Within several hours, the men bagged their limit of pheasant and rabbit and we took our share back to my grandfather’s home to clean them in his tiny basement. My job was removing shotgun pellets from the carcasses. On Thanksgiving Day, my grandmother prepared the rabbit and pheasant along with the traditional turkey and fixings...and I’ll never forget that day as everything smelled and tasted so good...and it was nice having the family together as we only saw my grandparents and my dad’s aunt and uncle once or twice a year.
As it turned out, that was the last time I went hunting with the men in our family as my grandfather and dad’s uncle were getting up in their years and they decided to end this tradition that year.
Fast-forward 13 years later. I was around 20 years old and serving on the USS Lloyd Thomas, DD 764, in the 12th Fleet based in Newport, Rhode Island.
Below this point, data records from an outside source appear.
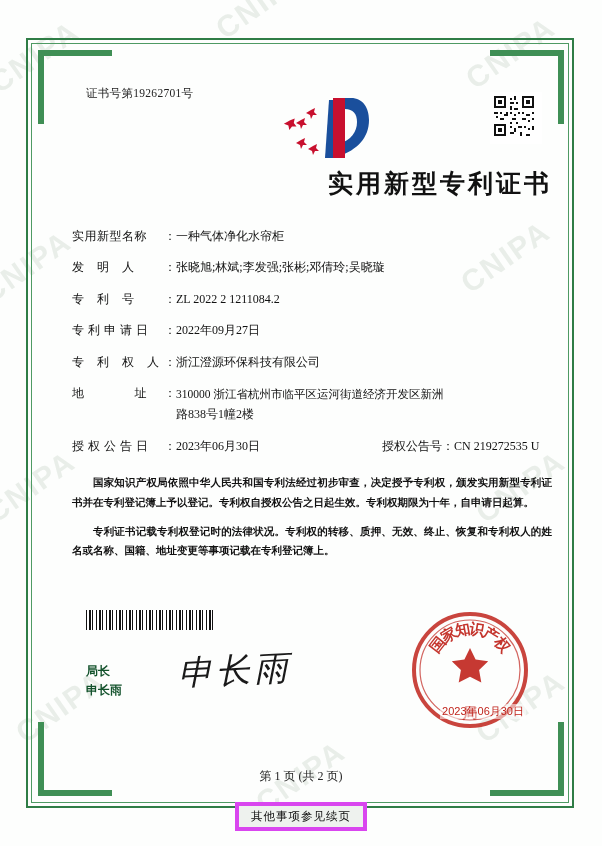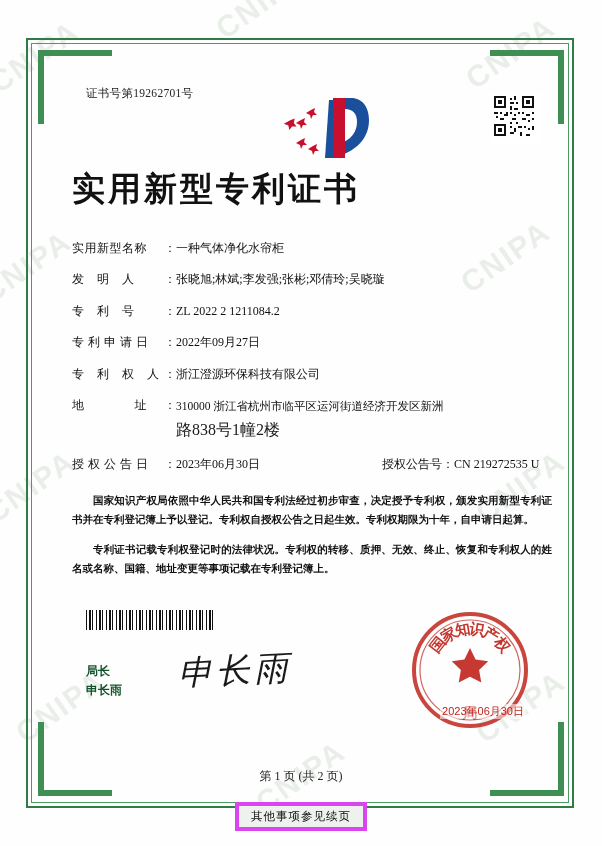--- a/index.html
+++ b/index.html
@@ -100,22 +100,22 @@
     position: absolute;
     right: 10px;
     top: 6px;
     width: 48px;
     height: 48px;
     background: #fff;
     padding: 2px;
   }
 
   .title {
-    text-align: left;
-    font-size: 33px;
+    text-align: right;
+    font-size: 25px;
     font-weight: bold;
     letter-spacing: 3px;
     margin: 66px 0 0 0;
     color: #111;
     font-family: "Liberation Serif", serif;
   }
 
   .fields {
     margin-top: 28px;
     font-size: 12px;
@@ -142,21 +142,21 @@
     color: #111;
     font-size: 12px;
   }
   .field-value.small {
     font-size: 11.5px;
   }
   .addr-line2 {
     margin-left: 104px;
     margin-top: -10px;
     margin-bottom: 14px;
-    font-size: 16px;
+    font-size: 12px;
   }
   .inline-extra {
     margin-left: 36px;
   }
 
   .paragraphs {
     margin-top: 18px;
     font-size: 10.5px;
     line-height: 1.85;
     color: #111;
Many men on the ship were career Navy men who lived with their families nearby. I volunteered to take duty over Thanksgiving for one of my local friends since I couldn’t afford to go home for the holidays anyway. Anticipating a gloomy Thanksgiving dinner with anything but traditional Thanksgiving fare since we had a skeleton crew, the chief mess cook surprised us all by serving a huge, traditional turkey dinner with all the fixings. Forget about the myths that all military food tastes bad...this dinner rivaled the best white table cloth restaurant dinner. What’s more, the 15 or so of us on board ate turkey for days (and for breakfast, lunch and dinner)... but no one complained.
Now, here we are more than 40 years later. Although my love for turkey persists, my family doesn’t care for the noble bird so my wife will once again be preparing Betsy’s Chicken this Thanksgiving. This recipe includes boneless, skinless chicken breasts with seasoning and Swiss cheese layered on top, homemade cream of chicken velvet soup on top of that and home-made toasted, seasoned bread crumbs sprinkled as the topping, which gets popped into the oven. This very old family recipe features all the traditional flavors of Thanksgiving, but served in a convenient casserole format.
As our family prepares to gather for Thanksgiving at our house, I once again give thanks for the blessings bestowed upon me, my family and friends – plus for the many wonderful memories of Thanksgivings-past. A special thanks should also go to the many meat and poultry companies that donated food to food banks and homeless shelters for the less fortunate so they will not go to bed hungry Thanksgiving night.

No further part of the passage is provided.